Arriving in Binouan was like arriving in the wild west; its in the centre of cocoa, coffee, banana and rubber plantations. There hasnt been anyone white through this way since before the war - from Ayame onwards the amounts of gasps I heard and 'ohhh, une blanche' was hysterical.
My new-found friends in Ayame called a friend in Binouan to look after me. I was in the front of the minibus with a guy who knew my Binouan contact so he set me up at a new hotel in Binouan behind the pharmacy; then I went off for food + drink after a hot, dusty 3hr ride from Ayame! I was soon at my new contacts place, 2km the other end of the village. He had sent a boy on a motorbike to get me; a great guy, Nigerian by origin who was born in Cote d'Ivoire speaks French and Yoruba but finds English difficult! His youngest was 15months and was very sick that night with stomach cramps and fever. Yet again, Ivorian hospitality came in abundance, a Flag was put in front of me on arrival and then his wife cooked for me; they refused to let me pay for anything including the refreshments!!! I have a lot of making up to do on my return!

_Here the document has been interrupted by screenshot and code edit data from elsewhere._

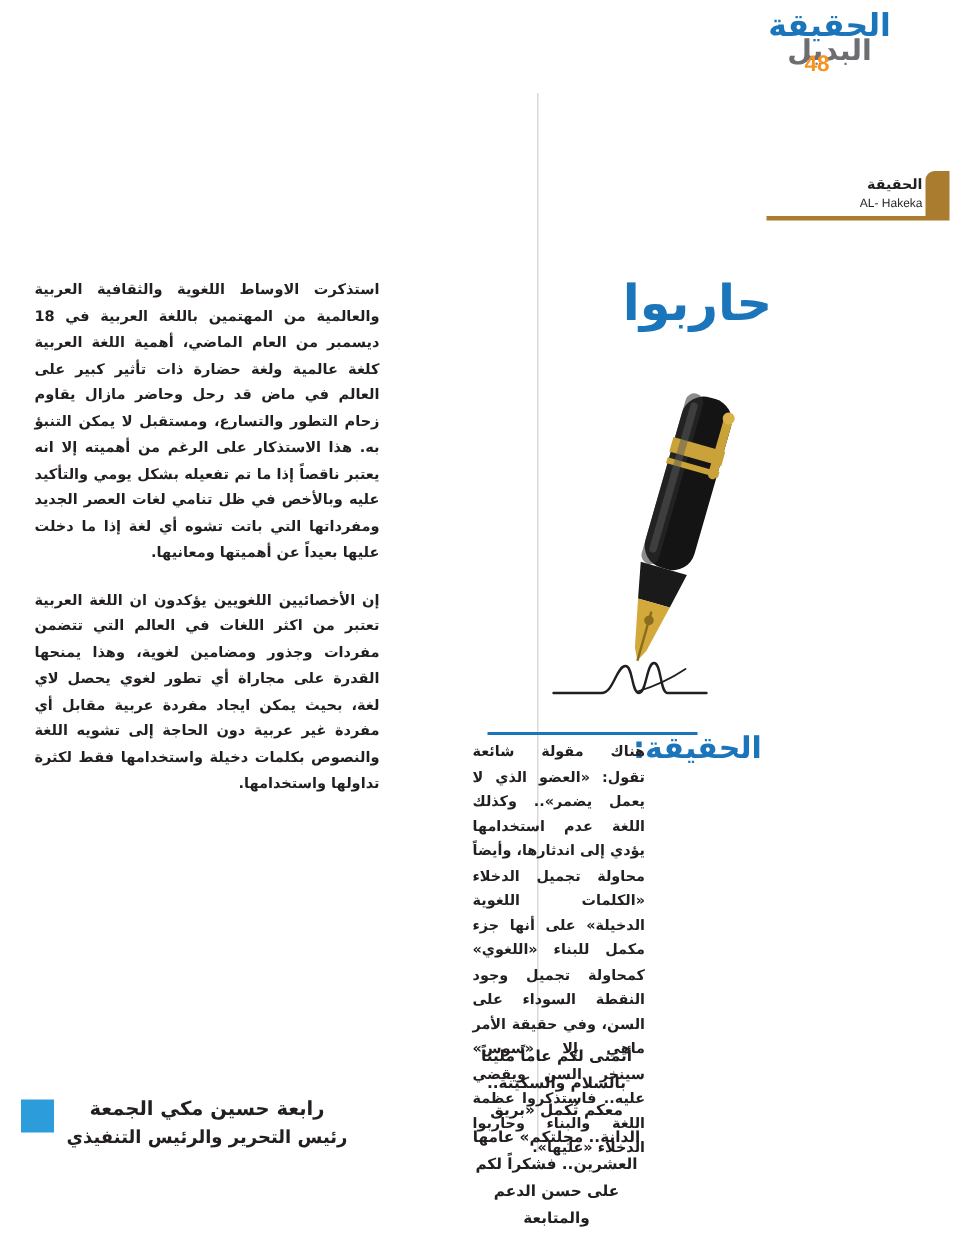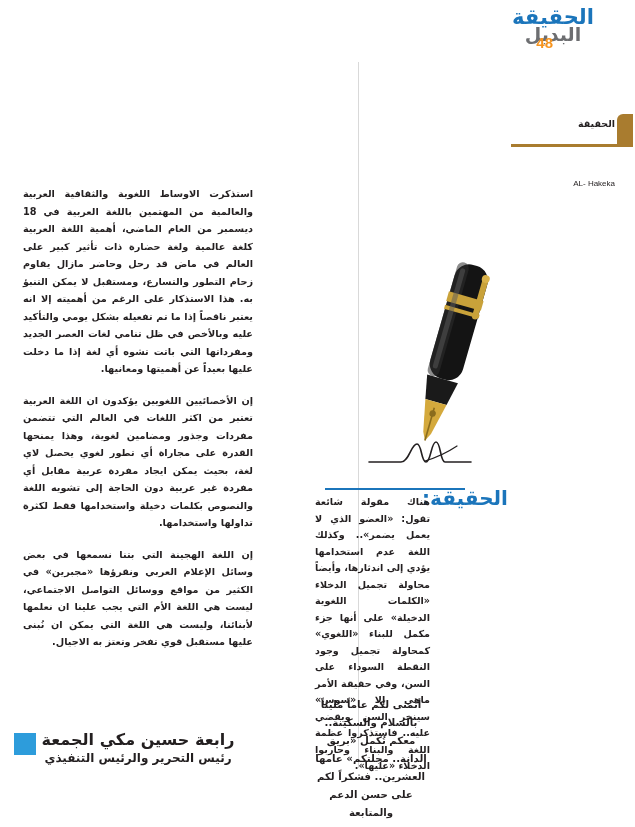--- a/index.html
+++ b/index.html
@@ -78,7 +78,6 @@
     direction: ltr;
     text-align: right;
     line-height: 11px;
-    margin-top: 48px;
   }
   .tag-block {
     position: absolute;

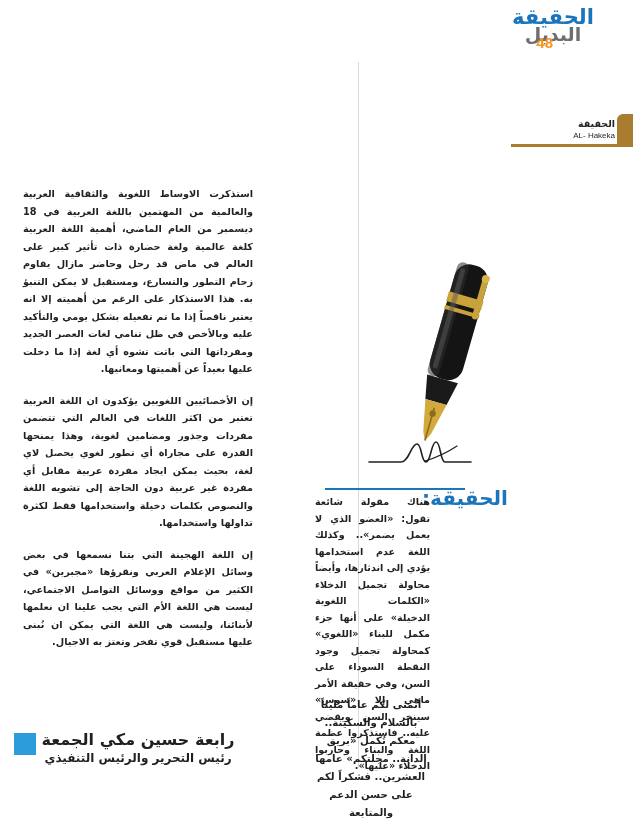--- a/index.html
+++ b/index.html
@@ -279,6 +279,7 @@
 <div class="blue-square"></div>
 
 <div class="headline">
+  <div class="headline-l1">حاربوا</div>
 </div>
 
 <div class="pen-wrap">

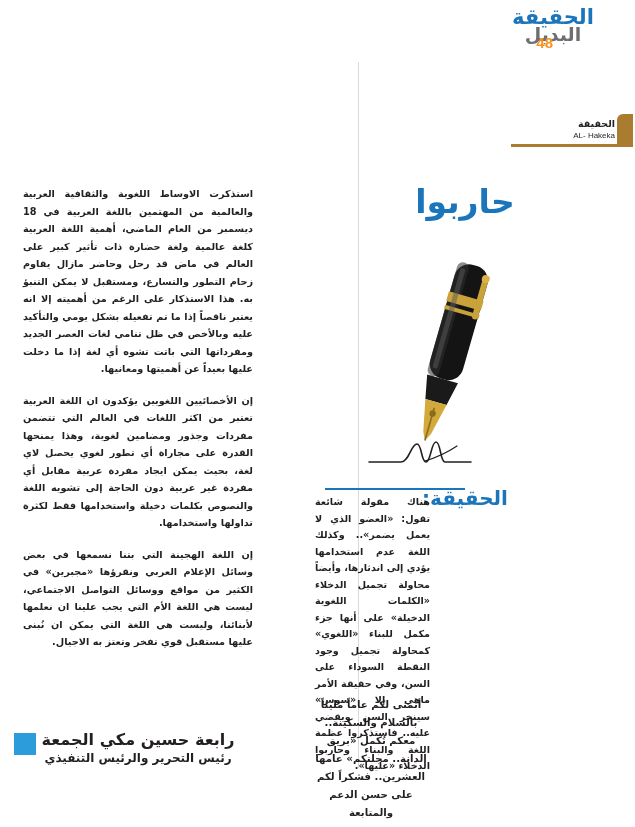--- a/index.html
+++ b/index.html
@@ -269,7 +269,6 @@
 <div class="article">
   <p>استذكرت الاوساط اللغوية والثقافية العربية والعالمية من المهتمين باللغة العربية في 18 ديسمبر من العام الماضي، أهمية اللغة العربية كلغة عالمية ولغة حضارة ذات تأثير كبير على العالم في ماض قد رحل وحاضر مازال يقاوم زحام التطور والتسارع، ومستقبل لا يمكن التنبؤ به. هذا الاستذكار على الرغم من أهميته إلا انه يعتبر ناقصاً إذا ما تم تفعيله بشكل يومي والتأكيد عليه وبالأخص في ظل تنامي لغات العصر الجديد ومفرداتها التي باتت تشوه أي لغة إذا ما دخلت عليها بعيداً عن أهميتها ومعانيها.</p>
   <p>إن الأخصائيين اللغويين يؤكدون ان اللغة العربية تعتبر من اكثر اللغات في العالم التي تتضمن مفردات وجذور ومضامين لغوية، وهذا يمنحها القدرة على مجاراة أي تطور لغوي يحصل لاي لغة، بحيث يمكن ايجاد مفردة عربية مقابل أي مفردة غير عربية دون الحاجة إلى تشويه اللغة والنصوص بكلمات دخيلة واستخدامها فقط لكثرة تداولها واستخدامها.</p>
-  <p>إن اللغة الهجينة التي بتنا نسمعها في بعض وسائل الإعلام العربي ونقرؤها «مجبرين» في الكثير من مواقع ووسائل التواصل الاجتماعي، ليست هي اللغة الأم التي يجب علينا ان نعلمها لأبنائنا، وليست هي اللغة التي يمكن ان نُبنى عليها مستقبل قوي تفخر وتعتز به الاجيال.</p>
 </div>
 
 <div class="byline-wrap">

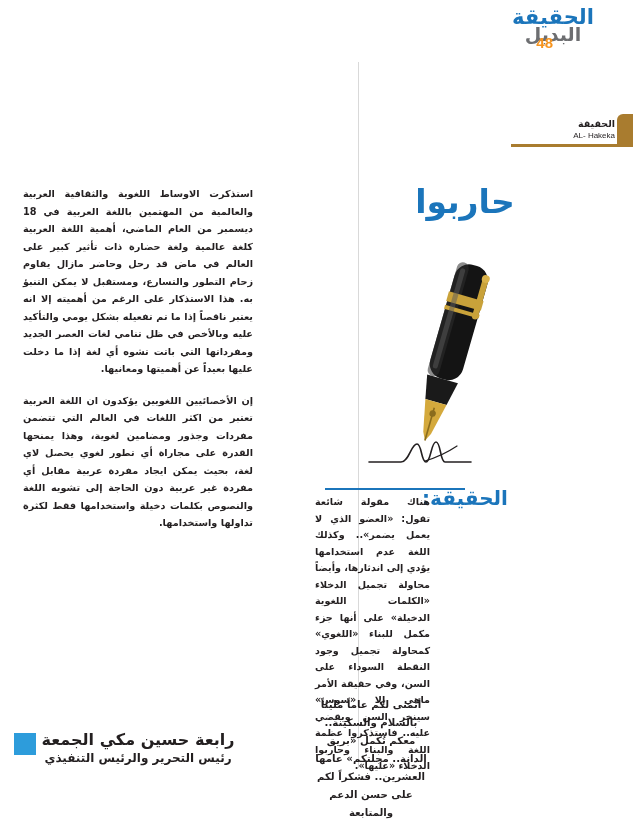--- a/index.html
+++ b/index.html
@@ -132,7 +132,7 @@
     text-align: center;
   }
   .byline-name {
-    font-size: 16px;
+    font-size: 13px;
     font-weight: bold;
     color: #231f20;
     line-height: 19px;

The next morning I walked the length of Binouan with my 2 packs .. had coffee with the family whilst waiting for transport. The transport never arrived. I then found my pack being strapped onto the back of a motorbike by my friend. Some 16yr old driver he'd found was going to take me through the bush to pick up transport further north. Hesitantly I hopped on behind him to do a 15km journey through the bush to Attiekro to pick up transport there. I warned him before we set off not to go too madly but he didnt listen so about 1km out of Binouan he got his ear twisted ... we were friends by the end of the 40min journey!!!
At Attiekro I sat in the sun for an hour or so waiting for transport, got on a 22seat minibus which after an hour decided to stop! We were to change, but the village where we stopped had another 22 odd people already waiting to go to Abengourou, I could see it was going to be a fight to get on! At Attiekro, I'd met Francois a student, who tried to organise the front seat for me, but that wasnt going to work. So when the minibus turned up, Francois + friends ran onto it and grabbed seats followed by another 35 or so all trying to get on. The big guy in charge argued with Francois until he saw me asking the driver for the front seat and told me to take the place Francois had got me, but with 35 odd trying to get on board I had to climb onto the fuel tank and go in via the windowless windows!!! Once seated we were 6 across each row unlike 4 across in the other ones I've been in here due to the sheer volume of passengers! Lots of arguments yelling etc going on ... but then the driver told me to get out again (via window of course!) and get in the front!!!
So I got to Abengourou, it was lovely; fresher than further south, my friend from Binouan rang a friend of his who worked for the former French company, Unifoods. He met me in Abengourou and I was installed at his house with his wife and 4kids who bent over backwards to make me welcome!!!
Leopold is a classic example of what has happened to people since the crisis started in 1999. He & his wife were at school together, went to university together. She became a teacher & luckily has kept her job. Leopold meanwhile has been unemployed since 2004; their eldest daughter of 14 is at school in Grand Bassam and he wants to send her to the UK to train as a doctor. The house isn't finished, he started doing it up whilst he had a job. The company he worked for was French, the managers all fled the Cote d'Ivoire during the crisis and left the company floundering; it's now been bought by the Lebanese who have tightened their belts and not offered Leopold his job back. He's desperate for something to do other than being a house husband.
The following morning their daughter, gave me a doughnut at around 7am for breakfast but then I discovered we were off to church, Pentecostal church and I had to dance (I don't do Sunday mornings, church or dancing in or on either, but I tried to smile!!!). I left a few hours later to get transport to the capital Yamoussoukro, famished!